As políticas educacionais e as práticas pedagógicas são sempre de alto risco, intuitivas ou ideológicas
Por Roberto Lent
Fora os negacionistas mais obscuros, os brasileiros entendem a necessidade da ciência de interagir com todas as atividades sociais. Não é mais questão de opção. É uma necessidade vital à sobrevivência humana, social e planetária, que, no entanto, depende da ousadia estratégica dos políticos. Aí mora o problema. Como construir o futuro de um país com um Orçamento aprovado pelo Congresso que corta da educação e da ciência e destina o triplo a emendas parlamentares?
O Brasil tem experiências bem-sucedidas de transversalidade da ciência. Temos um ensino superior que inclui fortemente a pesquisa — dos temas fundamentais até os que geram tecnologias e produtos. Criamos instituições fortes e transversais para saúde (Fiocruz), agricultura (Embrapa), ambiente (Inpe) e outras. Para isso, o Ministério da Ciência, Tecnologia e Inovação se associa aos da Saúde, Agricultura e Meio Ambiente, lançando editais transversais de pesquisa nessas interfaces, para depois colher os resultados. Quer dizer: quando há dinheiro…
Isso ocorre no âmbito do Poder Executivo, sob tremores que a nossa democracia ainda não conseguiu superar. Espanta, no entanto, que a transversalidade não alcance a educação, embora esta seja uma das áreas mais importantes para garantir o progresso e o futuro. Acaso existem editais que unam pesquisadores e professores em torno de temas inovadores de educação? Há iniciativas de pesquisa que ofereçam segurança às medidas tomadas pelo MEC? Será que a eficácia do Programa Pé-de-Meia é avaliada com metodologias rigorosas que a ciência proporciona? Ou baseadas em evidências científicas no contexto brasileiro? Torcemos para que essas políticas educacionais deem certo, mas isso pode acontecer ou não. É uma pura aposta na sorte.

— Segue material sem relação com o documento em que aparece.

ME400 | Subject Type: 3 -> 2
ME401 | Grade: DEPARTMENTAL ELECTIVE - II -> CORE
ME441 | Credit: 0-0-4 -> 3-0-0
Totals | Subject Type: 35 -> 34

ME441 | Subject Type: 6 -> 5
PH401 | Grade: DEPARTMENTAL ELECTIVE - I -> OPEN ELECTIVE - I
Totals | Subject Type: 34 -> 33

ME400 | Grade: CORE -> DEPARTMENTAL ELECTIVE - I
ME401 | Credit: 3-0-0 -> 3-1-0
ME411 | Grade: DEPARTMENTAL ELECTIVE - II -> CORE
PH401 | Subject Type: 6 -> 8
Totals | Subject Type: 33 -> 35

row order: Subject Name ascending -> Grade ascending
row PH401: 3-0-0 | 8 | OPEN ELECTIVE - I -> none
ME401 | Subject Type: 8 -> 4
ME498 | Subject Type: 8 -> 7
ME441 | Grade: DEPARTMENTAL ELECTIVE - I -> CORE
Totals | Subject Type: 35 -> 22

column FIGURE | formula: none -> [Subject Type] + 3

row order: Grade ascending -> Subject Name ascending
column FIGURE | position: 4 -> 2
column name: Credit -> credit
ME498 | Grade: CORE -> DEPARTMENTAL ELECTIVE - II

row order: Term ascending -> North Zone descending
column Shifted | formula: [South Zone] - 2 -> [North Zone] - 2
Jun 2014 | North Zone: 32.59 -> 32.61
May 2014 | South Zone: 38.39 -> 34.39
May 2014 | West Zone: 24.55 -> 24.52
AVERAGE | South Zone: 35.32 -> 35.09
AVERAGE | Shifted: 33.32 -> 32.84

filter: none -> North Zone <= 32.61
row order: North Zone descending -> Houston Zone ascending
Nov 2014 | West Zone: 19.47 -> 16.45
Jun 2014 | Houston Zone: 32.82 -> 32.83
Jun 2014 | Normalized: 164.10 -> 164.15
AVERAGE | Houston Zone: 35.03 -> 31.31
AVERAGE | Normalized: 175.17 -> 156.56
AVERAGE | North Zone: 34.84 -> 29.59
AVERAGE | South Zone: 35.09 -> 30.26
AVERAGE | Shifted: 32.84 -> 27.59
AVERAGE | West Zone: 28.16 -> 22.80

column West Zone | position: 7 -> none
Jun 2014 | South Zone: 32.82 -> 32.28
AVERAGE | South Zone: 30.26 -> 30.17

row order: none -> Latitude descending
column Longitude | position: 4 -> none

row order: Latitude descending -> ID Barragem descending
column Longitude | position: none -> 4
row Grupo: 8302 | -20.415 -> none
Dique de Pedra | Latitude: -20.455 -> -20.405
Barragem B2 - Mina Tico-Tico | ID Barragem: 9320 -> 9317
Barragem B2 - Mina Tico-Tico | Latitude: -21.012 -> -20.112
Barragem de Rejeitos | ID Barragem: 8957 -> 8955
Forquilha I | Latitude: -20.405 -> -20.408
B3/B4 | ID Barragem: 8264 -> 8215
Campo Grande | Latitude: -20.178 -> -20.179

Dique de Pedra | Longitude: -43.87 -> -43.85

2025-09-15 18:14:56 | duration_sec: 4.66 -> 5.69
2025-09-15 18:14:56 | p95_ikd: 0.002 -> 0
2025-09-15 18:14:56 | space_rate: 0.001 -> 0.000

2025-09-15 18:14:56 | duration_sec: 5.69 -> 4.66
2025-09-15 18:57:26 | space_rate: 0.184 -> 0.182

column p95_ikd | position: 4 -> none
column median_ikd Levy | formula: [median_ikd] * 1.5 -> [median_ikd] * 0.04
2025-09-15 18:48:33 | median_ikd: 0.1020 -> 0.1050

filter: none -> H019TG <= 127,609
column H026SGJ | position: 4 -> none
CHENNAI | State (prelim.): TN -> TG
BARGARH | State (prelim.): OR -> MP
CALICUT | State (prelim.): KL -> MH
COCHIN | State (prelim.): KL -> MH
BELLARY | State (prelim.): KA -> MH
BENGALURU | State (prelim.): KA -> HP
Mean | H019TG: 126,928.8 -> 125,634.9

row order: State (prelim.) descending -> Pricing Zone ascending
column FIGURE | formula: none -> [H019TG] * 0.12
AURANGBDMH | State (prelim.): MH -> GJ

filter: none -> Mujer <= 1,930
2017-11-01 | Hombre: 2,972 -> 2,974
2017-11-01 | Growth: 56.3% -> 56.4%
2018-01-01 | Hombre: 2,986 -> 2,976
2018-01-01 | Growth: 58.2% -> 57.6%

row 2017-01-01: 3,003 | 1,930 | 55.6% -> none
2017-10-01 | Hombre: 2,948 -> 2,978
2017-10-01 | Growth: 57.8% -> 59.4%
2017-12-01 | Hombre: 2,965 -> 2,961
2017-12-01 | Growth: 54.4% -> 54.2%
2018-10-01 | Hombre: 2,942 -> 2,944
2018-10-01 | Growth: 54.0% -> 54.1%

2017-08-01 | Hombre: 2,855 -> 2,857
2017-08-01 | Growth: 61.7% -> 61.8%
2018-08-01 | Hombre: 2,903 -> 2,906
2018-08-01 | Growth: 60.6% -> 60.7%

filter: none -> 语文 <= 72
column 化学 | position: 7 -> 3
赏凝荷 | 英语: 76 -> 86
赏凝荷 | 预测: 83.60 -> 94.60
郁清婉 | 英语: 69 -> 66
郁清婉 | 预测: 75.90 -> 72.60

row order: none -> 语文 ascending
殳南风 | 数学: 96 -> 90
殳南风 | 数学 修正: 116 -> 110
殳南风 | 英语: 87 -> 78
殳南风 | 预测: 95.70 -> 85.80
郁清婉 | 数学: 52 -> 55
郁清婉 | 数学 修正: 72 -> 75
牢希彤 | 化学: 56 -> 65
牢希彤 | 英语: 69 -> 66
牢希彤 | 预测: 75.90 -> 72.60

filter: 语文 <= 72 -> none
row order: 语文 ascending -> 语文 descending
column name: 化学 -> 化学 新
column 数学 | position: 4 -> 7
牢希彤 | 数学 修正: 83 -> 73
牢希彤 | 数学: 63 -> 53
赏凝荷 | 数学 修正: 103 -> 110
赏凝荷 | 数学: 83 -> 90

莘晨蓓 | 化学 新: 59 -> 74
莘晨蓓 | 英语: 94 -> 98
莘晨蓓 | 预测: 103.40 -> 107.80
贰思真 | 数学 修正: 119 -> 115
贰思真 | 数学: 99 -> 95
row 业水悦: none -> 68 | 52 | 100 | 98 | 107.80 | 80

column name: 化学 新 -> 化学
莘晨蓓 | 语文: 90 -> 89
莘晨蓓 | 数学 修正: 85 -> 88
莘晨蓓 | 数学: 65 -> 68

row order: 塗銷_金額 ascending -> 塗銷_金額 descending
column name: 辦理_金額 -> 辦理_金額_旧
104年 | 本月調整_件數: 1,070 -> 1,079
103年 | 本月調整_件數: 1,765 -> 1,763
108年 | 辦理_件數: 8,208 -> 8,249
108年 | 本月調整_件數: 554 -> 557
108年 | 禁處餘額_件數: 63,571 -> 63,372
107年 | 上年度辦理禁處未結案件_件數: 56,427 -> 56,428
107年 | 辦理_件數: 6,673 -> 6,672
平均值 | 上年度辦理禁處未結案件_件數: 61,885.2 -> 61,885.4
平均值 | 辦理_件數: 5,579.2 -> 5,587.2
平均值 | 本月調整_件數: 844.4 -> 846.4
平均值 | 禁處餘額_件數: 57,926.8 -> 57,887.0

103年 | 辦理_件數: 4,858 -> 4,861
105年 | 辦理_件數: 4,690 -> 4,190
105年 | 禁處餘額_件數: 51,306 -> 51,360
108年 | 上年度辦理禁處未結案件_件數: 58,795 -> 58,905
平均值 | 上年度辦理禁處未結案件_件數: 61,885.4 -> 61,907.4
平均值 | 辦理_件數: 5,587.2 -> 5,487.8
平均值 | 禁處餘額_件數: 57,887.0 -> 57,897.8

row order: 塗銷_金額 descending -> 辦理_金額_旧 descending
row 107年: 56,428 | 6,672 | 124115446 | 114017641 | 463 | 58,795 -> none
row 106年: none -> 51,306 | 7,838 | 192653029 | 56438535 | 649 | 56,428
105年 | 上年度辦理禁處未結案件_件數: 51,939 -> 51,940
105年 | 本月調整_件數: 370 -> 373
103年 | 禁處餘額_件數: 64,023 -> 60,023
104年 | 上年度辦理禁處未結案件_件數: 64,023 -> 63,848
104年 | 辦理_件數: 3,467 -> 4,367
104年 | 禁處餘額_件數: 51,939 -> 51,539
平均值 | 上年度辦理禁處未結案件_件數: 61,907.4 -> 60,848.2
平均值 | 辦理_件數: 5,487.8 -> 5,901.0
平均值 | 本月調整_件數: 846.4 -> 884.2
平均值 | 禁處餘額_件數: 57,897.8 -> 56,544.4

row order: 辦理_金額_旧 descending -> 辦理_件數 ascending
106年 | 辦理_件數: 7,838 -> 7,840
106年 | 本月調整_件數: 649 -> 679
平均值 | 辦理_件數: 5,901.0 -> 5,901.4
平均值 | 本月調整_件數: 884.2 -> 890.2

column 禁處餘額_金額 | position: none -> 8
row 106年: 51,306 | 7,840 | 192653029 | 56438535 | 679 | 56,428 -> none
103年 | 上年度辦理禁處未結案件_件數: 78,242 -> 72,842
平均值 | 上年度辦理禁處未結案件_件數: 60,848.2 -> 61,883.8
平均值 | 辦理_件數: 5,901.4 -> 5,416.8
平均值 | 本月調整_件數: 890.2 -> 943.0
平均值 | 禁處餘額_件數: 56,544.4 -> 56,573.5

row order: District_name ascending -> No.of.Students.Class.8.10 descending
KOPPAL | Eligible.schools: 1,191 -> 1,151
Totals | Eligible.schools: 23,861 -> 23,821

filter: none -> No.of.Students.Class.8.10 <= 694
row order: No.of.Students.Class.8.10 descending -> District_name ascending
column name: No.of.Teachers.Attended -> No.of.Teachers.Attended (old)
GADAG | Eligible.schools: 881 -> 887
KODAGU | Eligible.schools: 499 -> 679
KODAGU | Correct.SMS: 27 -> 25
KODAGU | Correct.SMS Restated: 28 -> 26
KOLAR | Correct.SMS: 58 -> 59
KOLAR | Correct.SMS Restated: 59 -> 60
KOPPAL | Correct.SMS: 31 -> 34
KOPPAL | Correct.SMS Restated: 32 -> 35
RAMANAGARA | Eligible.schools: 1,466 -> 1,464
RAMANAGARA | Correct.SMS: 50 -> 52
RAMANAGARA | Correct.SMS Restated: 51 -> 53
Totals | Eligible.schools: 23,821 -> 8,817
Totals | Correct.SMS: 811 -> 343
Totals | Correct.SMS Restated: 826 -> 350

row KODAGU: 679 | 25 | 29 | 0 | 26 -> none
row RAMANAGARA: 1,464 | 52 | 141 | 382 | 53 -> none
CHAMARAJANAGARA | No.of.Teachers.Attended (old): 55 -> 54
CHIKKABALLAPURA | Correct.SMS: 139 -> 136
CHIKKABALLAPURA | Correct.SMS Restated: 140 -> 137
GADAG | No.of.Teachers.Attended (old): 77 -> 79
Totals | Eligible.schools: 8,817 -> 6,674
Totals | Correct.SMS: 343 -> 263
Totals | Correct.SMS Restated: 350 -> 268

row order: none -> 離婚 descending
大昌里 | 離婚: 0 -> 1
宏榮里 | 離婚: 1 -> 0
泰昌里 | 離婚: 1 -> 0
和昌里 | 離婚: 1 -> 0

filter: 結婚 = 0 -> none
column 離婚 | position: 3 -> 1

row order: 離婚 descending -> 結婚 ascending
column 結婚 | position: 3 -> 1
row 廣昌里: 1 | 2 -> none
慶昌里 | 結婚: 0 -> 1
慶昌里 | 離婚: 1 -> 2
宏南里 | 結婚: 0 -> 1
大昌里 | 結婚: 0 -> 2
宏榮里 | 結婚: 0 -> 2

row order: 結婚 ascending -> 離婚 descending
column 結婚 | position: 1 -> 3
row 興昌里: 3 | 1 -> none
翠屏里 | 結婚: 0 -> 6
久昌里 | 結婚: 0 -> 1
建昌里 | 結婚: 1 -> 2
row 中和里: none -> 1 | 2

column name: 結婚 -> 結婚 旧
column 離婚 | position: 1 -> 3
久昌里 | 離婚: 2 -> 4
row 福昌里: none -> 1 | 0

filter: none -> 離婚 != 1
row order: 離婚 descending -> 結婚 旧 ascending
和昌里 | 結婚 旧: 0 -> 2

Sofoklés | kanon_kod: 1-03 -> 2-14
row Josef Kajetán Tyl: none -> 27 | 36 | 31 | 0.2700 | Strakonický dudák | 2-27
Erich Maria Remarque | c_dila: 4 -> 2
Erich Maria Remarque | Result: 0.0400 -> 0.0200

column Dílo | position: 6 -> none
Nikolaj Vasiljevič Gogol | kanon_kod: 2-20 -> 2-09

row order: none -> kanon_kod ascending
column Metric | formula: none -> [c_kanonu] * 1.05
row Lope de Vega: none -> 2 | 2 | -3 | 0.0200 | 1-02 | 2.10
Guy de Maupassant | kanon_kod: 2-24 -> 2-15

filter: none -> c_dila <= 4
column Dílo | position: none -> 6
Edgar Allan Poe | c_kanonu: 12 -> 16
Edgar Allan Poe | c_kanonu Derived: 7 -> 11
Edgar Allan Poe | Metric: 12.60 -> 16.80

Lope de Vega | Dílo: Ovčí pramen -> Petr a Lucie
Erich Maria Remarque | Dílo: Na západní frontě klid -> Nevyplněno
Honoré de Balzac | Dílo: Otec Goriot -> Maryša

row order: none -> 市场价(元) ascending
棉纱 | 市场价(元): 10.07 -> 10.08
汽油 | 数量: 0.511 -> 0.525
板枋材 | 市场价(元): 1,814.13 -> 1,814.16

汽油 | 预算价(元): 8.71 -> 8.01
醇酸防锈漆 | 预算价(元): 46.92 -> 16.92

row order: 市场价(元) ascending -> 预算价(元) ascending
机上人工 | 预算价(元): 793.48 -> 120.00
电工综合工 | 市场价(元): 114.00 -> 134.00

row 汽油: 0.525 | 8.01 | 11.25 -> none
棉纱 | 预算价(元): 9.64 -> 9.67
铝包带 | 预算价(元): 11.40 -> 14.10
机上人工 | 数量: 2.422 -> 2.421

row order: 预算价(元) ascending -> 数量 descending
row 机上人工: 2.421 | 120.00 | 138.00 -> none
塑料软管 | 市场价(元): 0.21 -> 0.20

O resultado é que as políticas educacionais e as práticas pedagógicas são sempre de alto risco, intuitivas ou ideológicas. Não conseguimos acelerar os indicadores educacionais a um ritmo que nos garanta ao menos cumprir os objetivos sustentáveis da ONU para a Educação (ODS 4). O fomento e a execução de projetos de pesquisa multidisciplinares dirigidos a temas educacionais já têm sido reconhecidos por alguns países e entidades globais, como a Unesco. É o caso dos 200 pesquisadores e 600 professores brasileiros que mantêm, há dez anos, uma Rede Nacional de Ciência para a Educação, com sede de interagir e trabalhar juntos para plantar essa semente de pesquisa translacional para a educação no Brasil.
Não bastam medidas óbvias e necessárias, é preciso descobrir novos caminhos. A ciência tem de interagir com a educação. Juntas, podem salvar o futuro, mas só se forem consideradas uma prioridade do presente. Sem cortes orçamentários, pelo amor de Deus!
*Roberto Lent, professor emérito da UFRJ, é pesquisador do Instituto D’Or e coordenador-geral da Rede Nacional de Ciência para Educação
** Texto originalmente publicado no jornal O GLOBO em 14/4/2025.